_Exercise instructions_
Filter the records for lines holding the string "only".
(Exercise material)
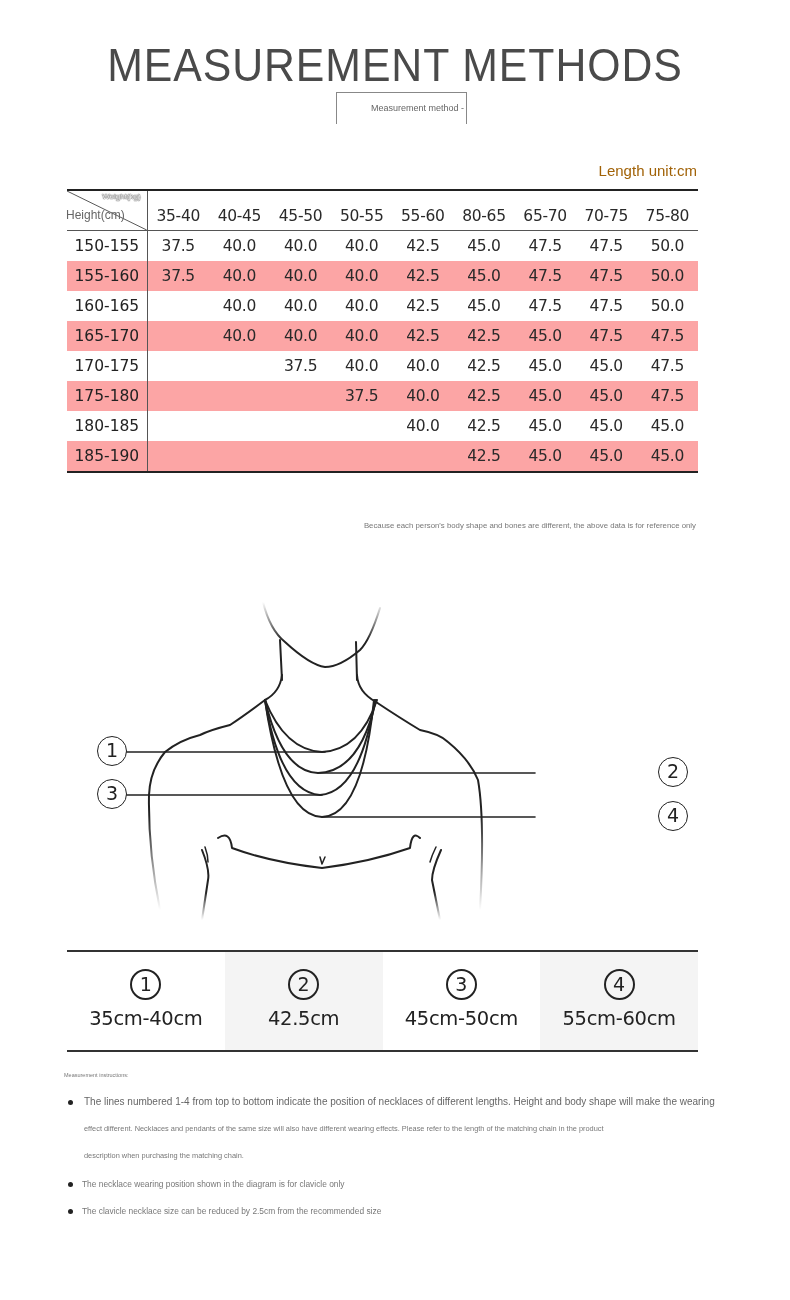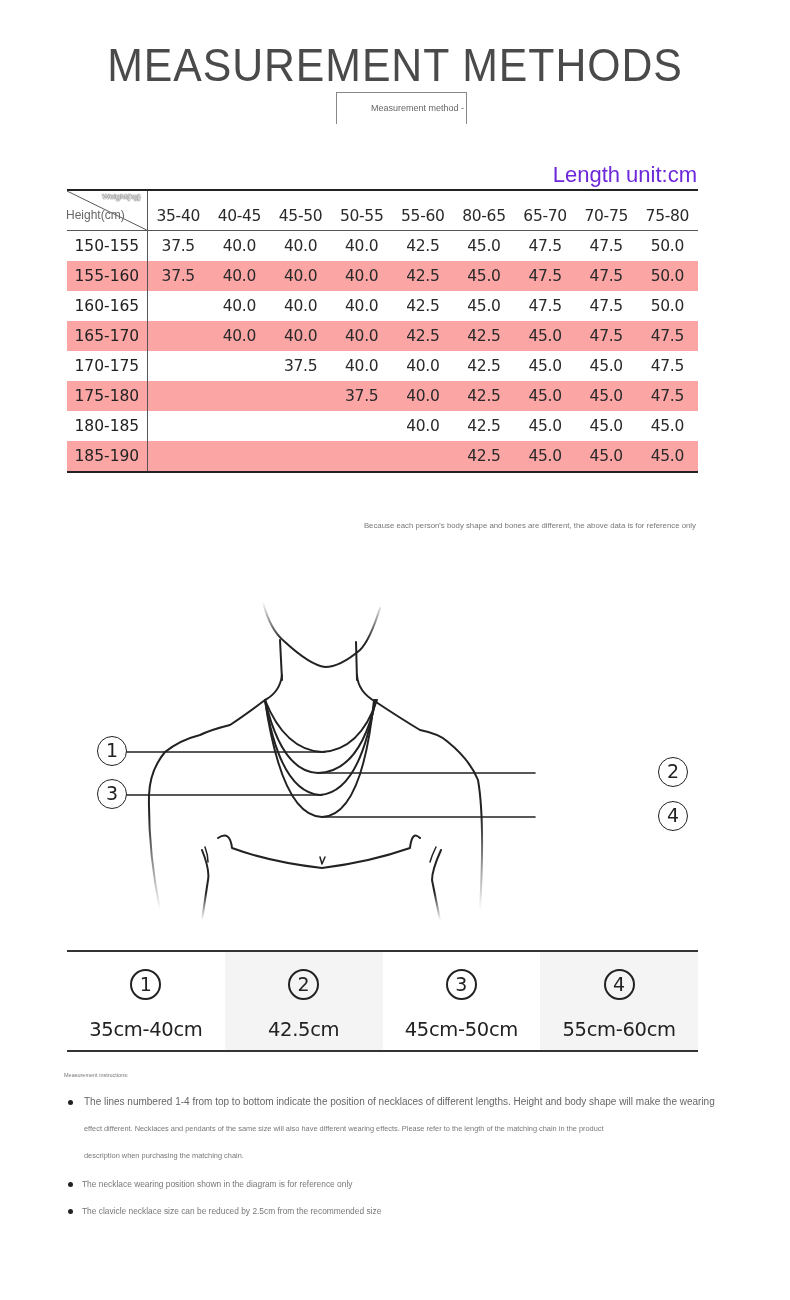--- a/index.html
+++ b/index.html
@@ -25,7 +25,7 @@
 
     .unit {
       position: absolute; right: 93px; top: 162px;
-      font-family: "Liberation Sans", sans-serif; font-size: 22px; color: #6d28d9;
+      font-family: "Liberation Sans", sans-serif; font-size: 15px; color: #a16207;
     }
 
     

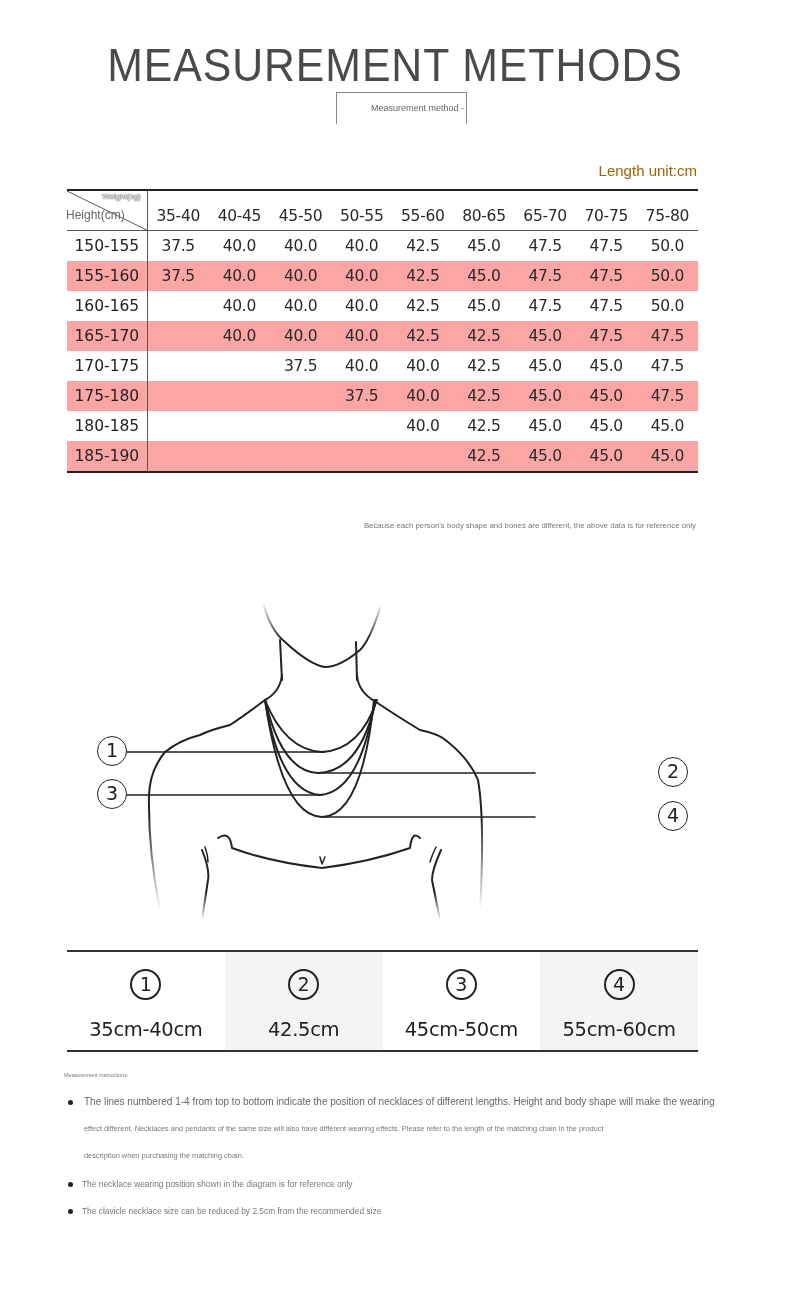--- a/index.html
+++ b/index.html
@@ -88,7 +88,7 @@
       display: inline-block; width: 31px; height: 31px; border: 2px solid #222; border-radius: 50%;
       line-height: 27px; font-size: 19px; margin-top: 17px; color: #222;
     }
-    .legend-len { font-size: 19.5px; margin-top: 18px; color: #222; letter-spacing: -0.3px; }
+    .legend-len { font-size: 19.5px; margin-top: 7px; color: #222; letter-spacing: -0.3px; }
 
     
     .instr-title {

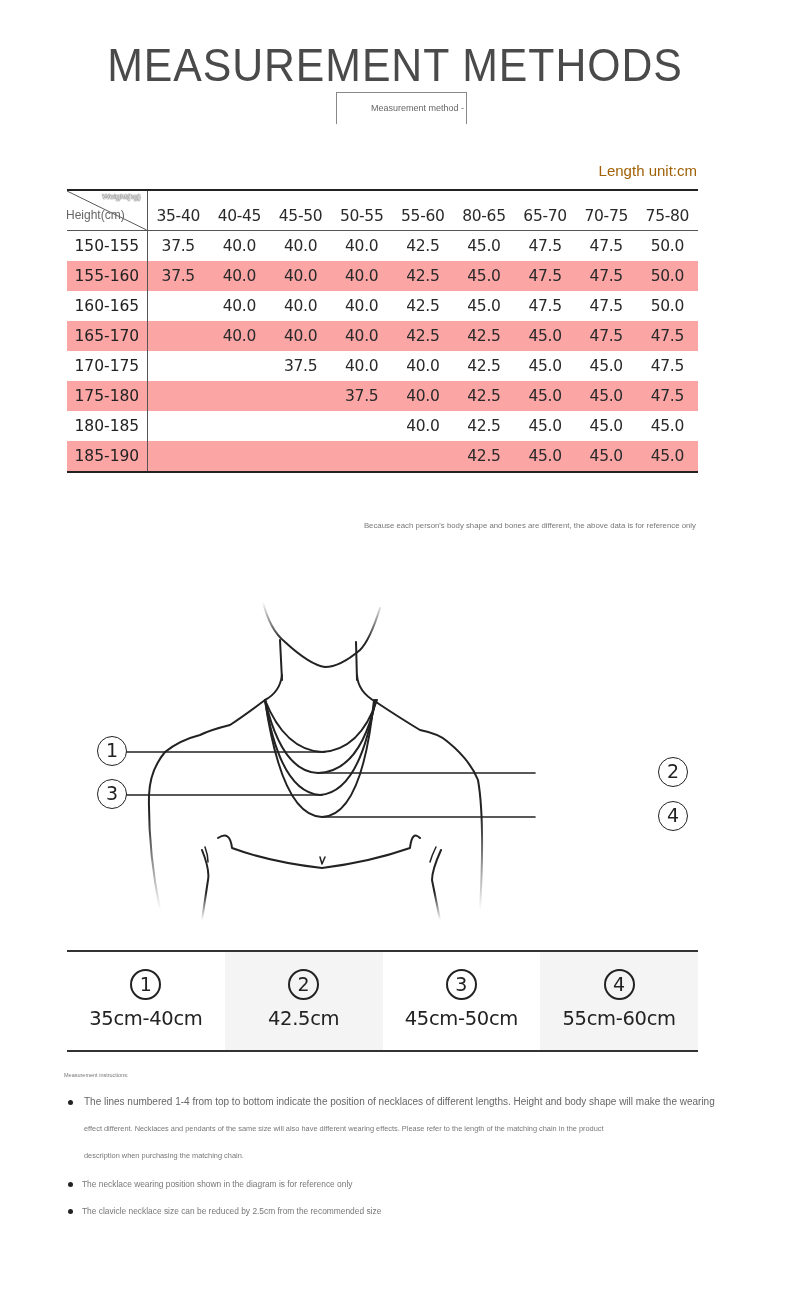--- a/index.html
+++ b/index.html
@@ -312,7 +312,7 @@
 <div class="instr-line instr-small" style="left:84px; top:1151px;">description when purchasing the matching chain.</div>
 
 <span class="bullet-dot" style="left:68px; top:1182px;"></span>
-<div class="instr-line instr-small" style="left:82px; top:1179px; font-size:8.4px;">The necklace wearing position shown in the diagram is for reference only</div>
+<div class="instr-line instr-small" style="left:82px; top:1179px; font-size:8.4px;">The necklace wearing position shown in the diagram is for clavicle only</div>
 
 <span class="bullet-dot" style="left:68px; top:1209px;"></span>
 <div class="instr-line instr-small" style="left:82px; top:1206px; font-size:8.4px;">The clavicle necklace size can be reduced by 2.5cm from the recommended size</div>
(End Exercise material)
_Task solution_
-<div class="instr-line instr-small" style="left:82px; top:1179px; font-size:8.4px;">The necklace wearing position shown in the diagram is for reference only</div>
+<div class="instr-line instr-small" style="left:82px; top:1179px; font-size:8.4px;">The necklace wearing position shown in the diagram is for clavicle only</div>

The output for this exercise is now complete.